Senate energy committee releases Energy and Natural Resources Act of 2017
The bill concerns common ground on efficiency, infrastructure, supply, accountability, conservation, federal land management, National Park System management, sportsmen’s issues, water infrastructure, natural hazards, and Indian energy
Sens. Lisa Murkowski (R-Alaska), chairman of the Energy and Natural Resources Committee, and Maria Cantwell (D-Wash.), the committee’s ranking member, have introduced S. 1460, the Energy and Natural Resources Act of 2017, according committee statements.
The bill, which is focused on a wide range of energy and natural resources opportunities and challenges, features 11 “titles reflecting common ground on efficiency, infrastructure, supply, accountability, conservation, federal land management, National Park System management, sportsmen’s issues, water infrastructure, natural hazards, and Indian energy,” the statement noted.
The bill builds on the Energy Policy Modernization Act of 2015, which included priorities from 80 Senators and passed the Senate with 85 votes, the statement noted. While that bill fell just short in a bicameral conference with the House of Representatives at the end of last year, it “provided an excellent starting point for Murkowski and Cantwell’s bipartisan efforts in this Congress,” according to the statement.

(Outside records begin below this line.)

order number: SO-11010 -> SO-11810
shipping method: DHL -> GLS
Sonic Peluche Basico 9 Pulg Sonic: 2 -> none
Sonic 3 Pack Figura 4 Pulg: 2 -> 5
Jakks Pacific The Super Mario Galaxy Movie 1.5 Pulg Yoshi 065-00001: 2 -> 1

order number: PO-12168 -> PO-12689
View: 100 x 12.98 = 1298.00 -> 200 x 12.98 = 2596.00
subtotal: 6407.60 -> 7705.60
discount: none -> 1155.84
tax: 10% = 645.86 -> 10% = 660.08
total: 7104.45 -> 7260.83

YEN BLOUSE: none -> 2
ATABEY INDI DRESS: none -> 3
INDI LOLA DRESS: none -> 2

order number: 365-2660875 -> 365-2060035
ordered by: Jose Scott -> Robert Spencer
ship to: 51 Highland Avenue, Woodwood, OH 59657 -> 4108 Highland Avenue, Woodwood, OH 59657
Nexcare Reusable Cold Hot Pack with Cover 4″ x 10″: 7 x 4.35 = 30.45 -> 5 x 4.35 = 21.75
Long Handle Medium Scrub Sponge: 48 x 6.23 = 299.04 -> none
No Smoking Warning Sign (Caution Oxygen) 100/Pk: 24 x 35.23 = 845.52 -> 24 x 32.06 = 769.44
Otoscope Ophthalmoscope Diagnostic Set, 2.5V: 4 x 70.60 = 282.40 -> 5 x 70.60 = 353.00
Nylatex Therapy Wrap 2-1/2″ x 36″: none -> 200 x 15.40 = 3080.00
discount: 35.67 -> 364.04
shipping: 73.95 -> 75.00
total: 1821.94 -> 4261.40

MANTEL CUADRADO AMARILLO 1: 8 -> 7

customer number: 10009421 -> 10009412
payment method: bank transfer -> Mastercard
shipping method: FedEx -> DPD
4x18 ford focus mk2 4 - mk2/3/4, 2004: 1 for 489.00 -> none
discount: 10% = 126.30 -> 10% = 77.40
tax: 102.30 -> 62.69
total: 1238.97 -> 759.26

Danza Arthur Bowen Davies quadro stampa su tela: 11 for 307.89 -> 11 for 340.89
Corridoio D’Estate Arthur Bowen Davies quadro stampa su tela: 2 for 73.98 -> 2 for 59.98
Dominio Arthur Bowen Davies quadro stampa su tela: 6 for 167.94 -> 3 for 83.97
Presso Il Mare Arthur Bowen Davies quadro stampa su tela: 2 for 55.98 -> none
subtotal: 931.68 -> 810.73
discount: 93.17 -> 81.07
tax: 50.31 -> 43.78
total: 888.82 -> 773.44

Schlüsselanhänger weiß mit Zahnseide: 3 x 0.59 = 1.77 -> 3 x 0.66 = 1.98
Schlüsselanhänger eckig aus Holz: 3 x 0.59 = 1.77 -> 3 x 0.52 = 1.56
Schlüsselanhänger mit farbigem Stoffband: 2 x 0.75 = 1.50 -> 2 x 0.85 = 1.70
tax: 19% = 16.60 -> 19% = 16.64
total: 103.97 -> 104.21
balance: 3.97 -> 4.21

“Our energy infrastructure is under attack and we need the tools to fix it right now,” Cantwell said in the statement. “Our bipartisan legislation will not only help modernize our energy infrastructure, but secure it from extreme weather, climate change, and serious cyber threats. I am looking forward to continuing to refine this legislation through robust debate and then sending it to the president’s desk.”
Murkowski noted in the statement that it has now been a full decade since Congress has passed legislation to modernize and reform the country’s energy and resource policies.
“We came very close to achieving that goal last year, and have continued to work with our congressional colleagues and a wide range of stakeholders to write another strong bill,” she said. “This stands not only as an opening for bipartisan accomplishment, but more importantly, as a significant opportunity to boost our economic growth, improve our infrastructure, enhance our security, and bolster our global competitiveness – results that we all support and should be working toward.”
According to the statement, as introduced, the bill calls for, among other things:
· Infrastructure: The bill would help modernize the country’s electric grid, enhance cybersecurity safeguards, streamline pipeline permitting, facilitate LNG exports, and ensure a qualified and well-trained workforce
· Efficiency: The bill would include agreements on everything from energy savings performance contracts to the reauthorization of the weatherization assistance and state energy programs
· Supply: The bill would focus on the development of renewable resources, traditional energy, and non-fuel minerals alike, in order to provide for a long-term, American-made energy supply that is increasingly abundant, affordable, clean, diverse, and secure
Among other things, the bill notes that to enhance the reliability of the electric grid and reduce the threat of wildfire damage to, and wildfire caused by vegetation-related conditions within, electric transmission and distribution rights of way (ROWs) and adjacent federal land, the secretary concerned – which means the secretary, with respect to public lands, and the Secretary of Agriculture, with respect to National Forest System land – is to issue and periodically update guidance to ensure that provisions are appropriately developed and implemented for utility vegetation management, facility inspection, and operation and maintenance of ROWs, regardless of the means by which the ROWs are established.
Also, the bill notes that a transmission organization is to submit a report that, for instance, identifies distributed energy resources and interconnected microgrid systems, and evaluates, with due regard for operational and economic benefits and costs, the potential for distributed energy resources and interconnected microgrid systems to be deployed to the transmission organization over the short- and long-term periods in the planning cycle of the transmission organization.